Children need to be protected from situations where they can be sexually abused. Be careful who you leave your child with and where you leave him/her. Remember abusers can be friends or family members as well as strangers.
It is a myth to think that only strangers will sexually abuse a child. Anyone who has access to children can abuse them. Statistics show that in 85% of reported cases, the offender is someone known to the child. As such it is important that you teach your child to recognize abuse and quickly tell a trusted adult – you or his/her teacher – about the incident.
Build a good relationship with your child so that he/she is able to talk to you. Children rarely lie about sexual abuse. Small children cannot make up stories about people doing sexual things to them. They simply do not have enough knowledge to be able to make up such stories.
Be specific and make positive staments. Give support, comfort, and listen actively by keeping eye contact, nodding and using phrases like, “Yes”, “I see…”, “Mmm…” or repetition of key word. Be patient and use language that the child understands. Encourage the child to talk by saying things like: “Would you like to tell me what is bothering you? We can try to work it out together.” “Please go on…” “Take your time.” “Is there anything else that you would like to talk about?”
Always believe the child and let her know it; a child does not lie over such matters. Your child will need your trust and support when he/she seeks your help. Try not to use comments like “I told you so” or “Why are you so stupid” as this will case the child to blame himself/herself. Use positive statements lie, “I believe you” or “I’m sorry this happened to you.”
Usually children are too scared to tell you about being abused as the abuser someone who has power or authority over them. They could also be afraid that you will be angry at hem or blame them for what happened. You would want him/her to trust you enough to be able to tell you about any incidents that have occurred, including those involving love and sex with anyone. So learn to keep calm and convince your child that what happened in not his/her fault.
Children should be taught to love and respect their own bodies, and that there are certain rules regarding what adults can do to them. It is also important to emphasise that there are right and wrong ways of touching, often children are able to judge whether something is right or wrong by trusting their feelings and listening to their feelings.
You could teach your child that what is covered by his/her underwear is called her private parts and that they belong only to him/her and should not be touched by just anybody or without his/her permission. Emphasise that the private parts are touched only for the purpose of hygiene and also medical reasons, e.g. a doctor.
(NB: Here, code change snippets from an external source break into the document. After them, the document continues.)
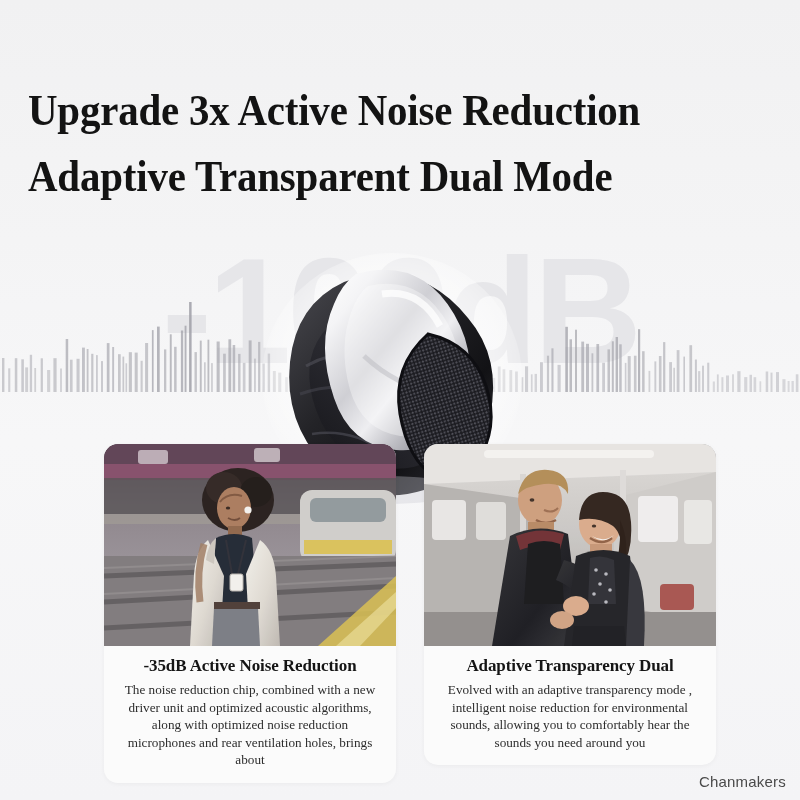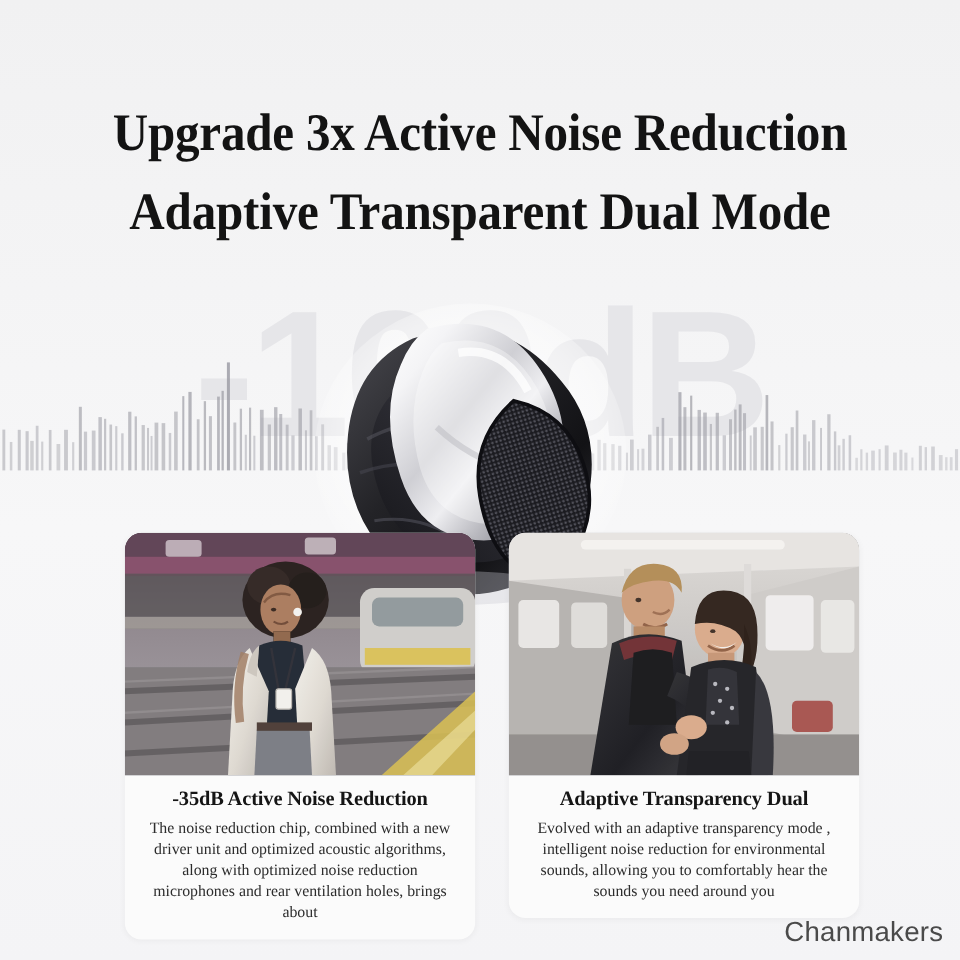--- a/index.html
+++ b/index.html
@@ -26,7 +26,6 @@
     top: 78px;
     left: 0;
     width: 800px;
-    text-align: center;
     z-index: 40;
   }
   .headline-line {

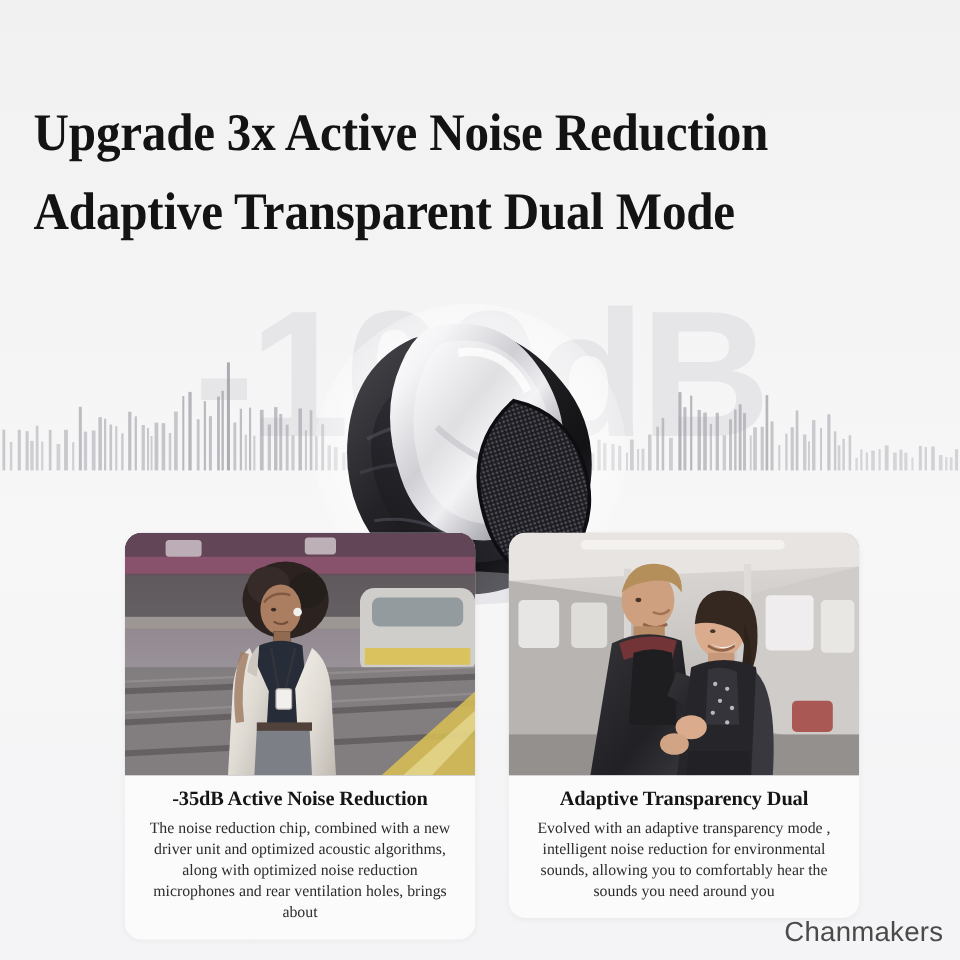--- a/index.html
+++ b/index.html
@@ -142,7 +142,7 @@
     right: 14px;
     bottom: 10px;
     font-family: "Liberation Sans", sans-serif;
-    font-size: 23px;
+    font-size: 15px;
     font-weight: normal;
     color: #4a4a4a;
     letter-spacing: 0.2px;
Use anatomical words like penis, vagina, breasts rather than judgmental words like, “pol-pok” (vagina), and “ku-ku” (penis). Using the correct words the body parts is important because:
It ensures that, if someone touches the child’s private parts, he/she can accurately tell you what happened. It shows respect for your child and his/her body Communicates the seriousness of the subject calmly as a matter of-fact.
You can provide soft toys and/or color pencils for the child to show you what happened to her.
Contact local NGO or counseling service to help the child deal with the trauma of the situation
Children can learn to trust their feelings about people and touches and that there is a voice within them (intuition) which will instinctively tell them when something is wrong. When a touch makes a child feel confused and uncomfortable, that is his/her inner voice (intuition) telling him/her that the touch is bad. Teach your child to trust that inner voice.
Try not to have secrets amongst family members. Often abusers tell children that “this is a secret between you and me.” This causes guilt feelings and as such he/she does not tell about the abuse. Tell her she is right to tell and that she does not have to keep secrets that make her feel frightened or uncomfortable.